▶ TRY IT
For the records below, reproduce exactly the line that contains "Удар по Центру" and all subsequent lines, with nothing left out and nothing added.

[Detected change data]
* * *
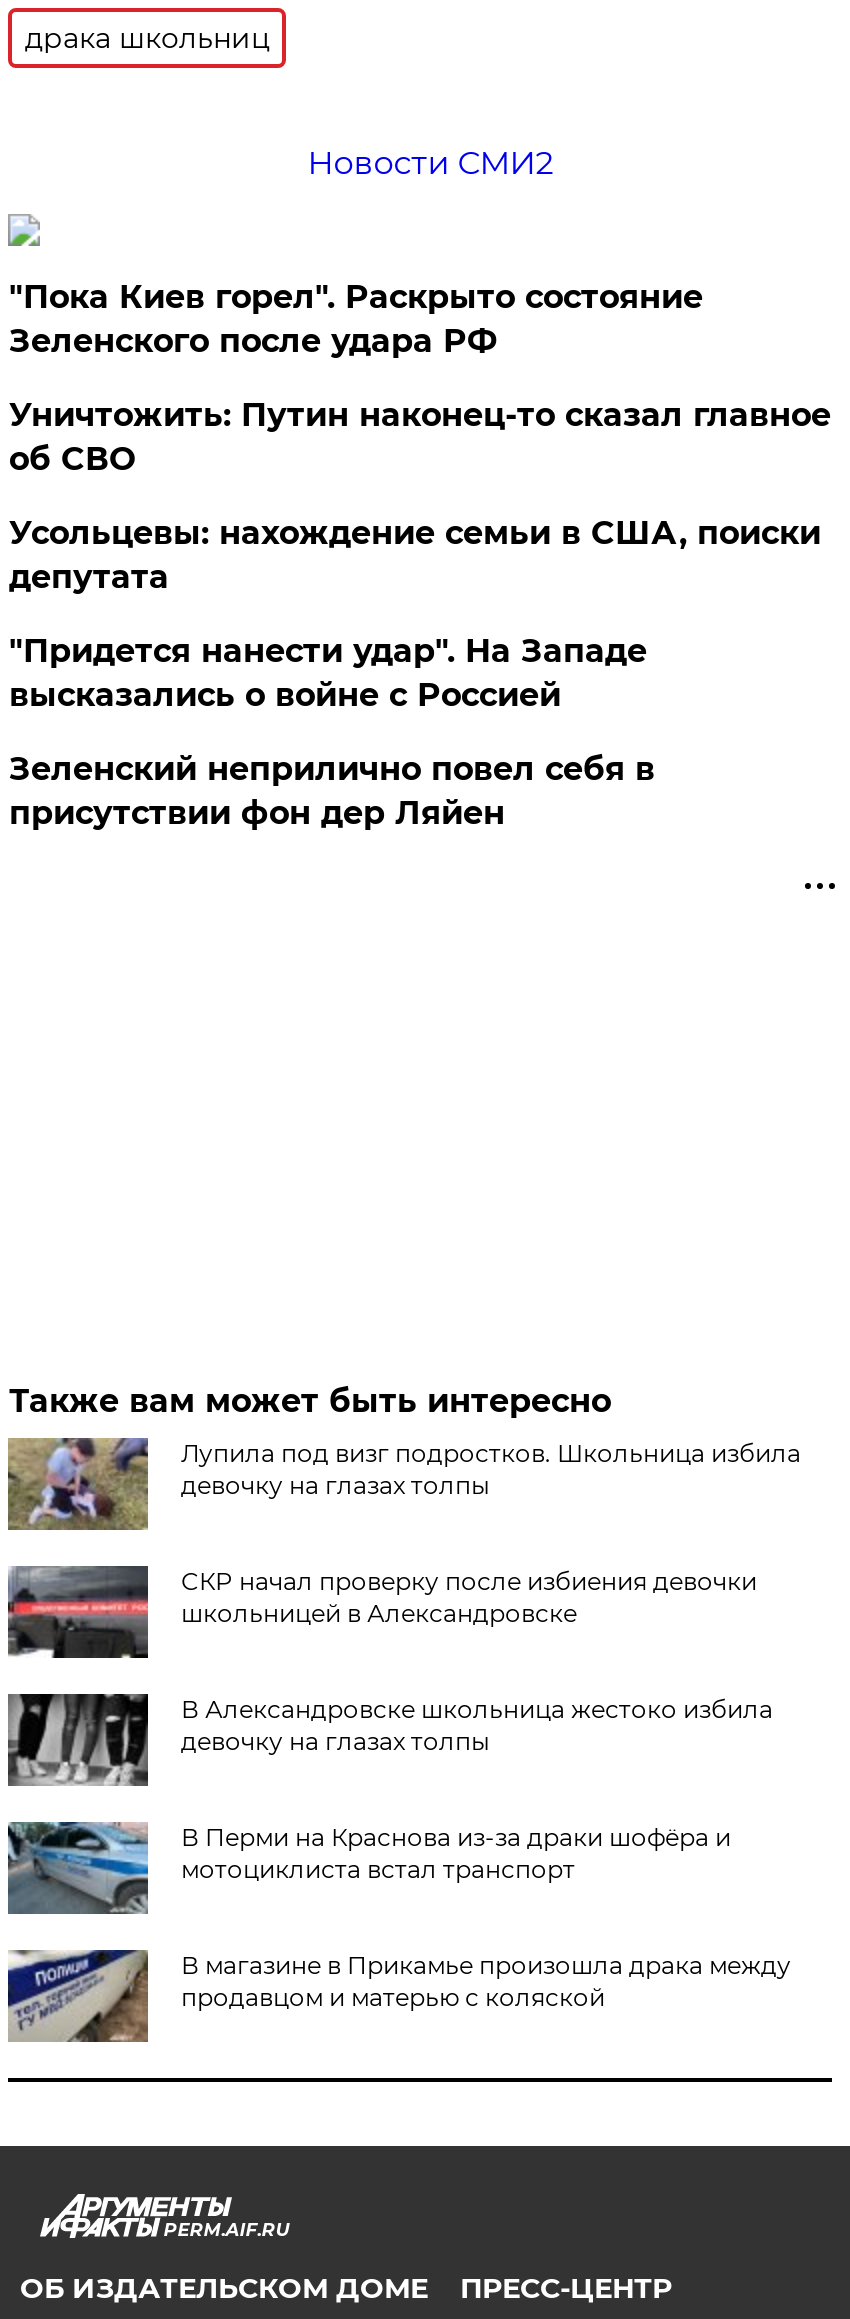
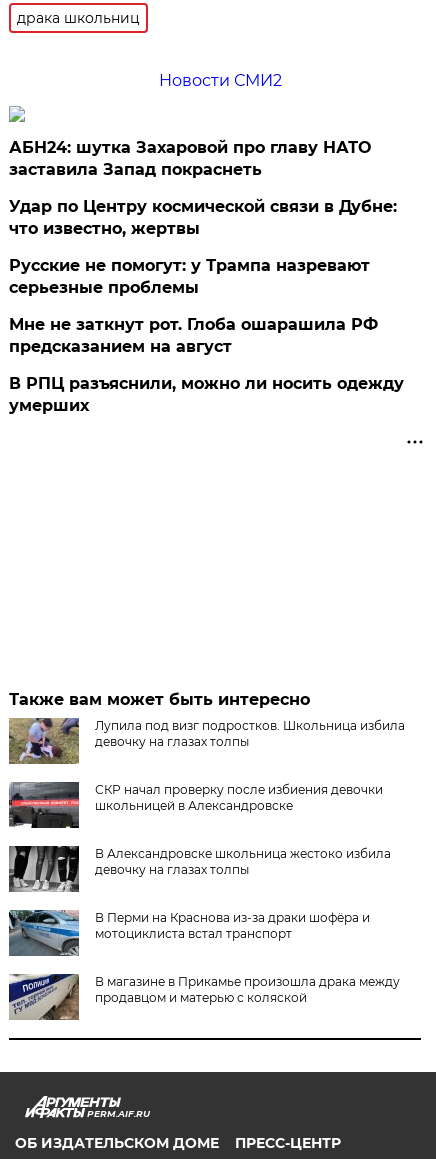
- "Пока Киев горел". Раскрыто состояние
- Зеленского после удара РФ
+ АБН24: шутка Захаровой про главу НАТО
+ заставила Запад покраснеть

- Уничтожить: Путин наконец-то сказал главное
- об СВО
+ Удар по Центру космической связи в Дубне:
+ что известно, жертвы

- Усольцевы: нахождение семьи в США, поиски
- депутата
+ Русские не помогут: у Трампа назревают
+ серьезные проблемы

- "Придется нанести удар". На Западе
- высказались о войне с Россией
+ Мне не заткнут рот. Глоба ошарашила РФ
+ предсказанием на август

- Зеленский неприлично повел cебя в
- присутствии фон дер Ляйен
+ В РПЦ разъяснили, можно ли носить одежду
+ умерших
* * *
▶ SOLVED PROBLEM
+ Удар по Центру космической связи в Дубне:
+ что известно, жертвы

- Усольцевы: нахождение семьи в США, поиски
- депутата
+ Русские не помогут: у Трампа назревают
+ серьезные проблемы

- "Придется нанести удар". На Западе
- высказались о войне с Россией
+ Мне не заткнут рот. Глоба ошарашила РФ
+ предсказанием на август

- Зеленский неприлично повел cебя в
- присутствии фон дер Ляйен
+ В РПЦ разъяснили, можно ли носить одежду
+ умерших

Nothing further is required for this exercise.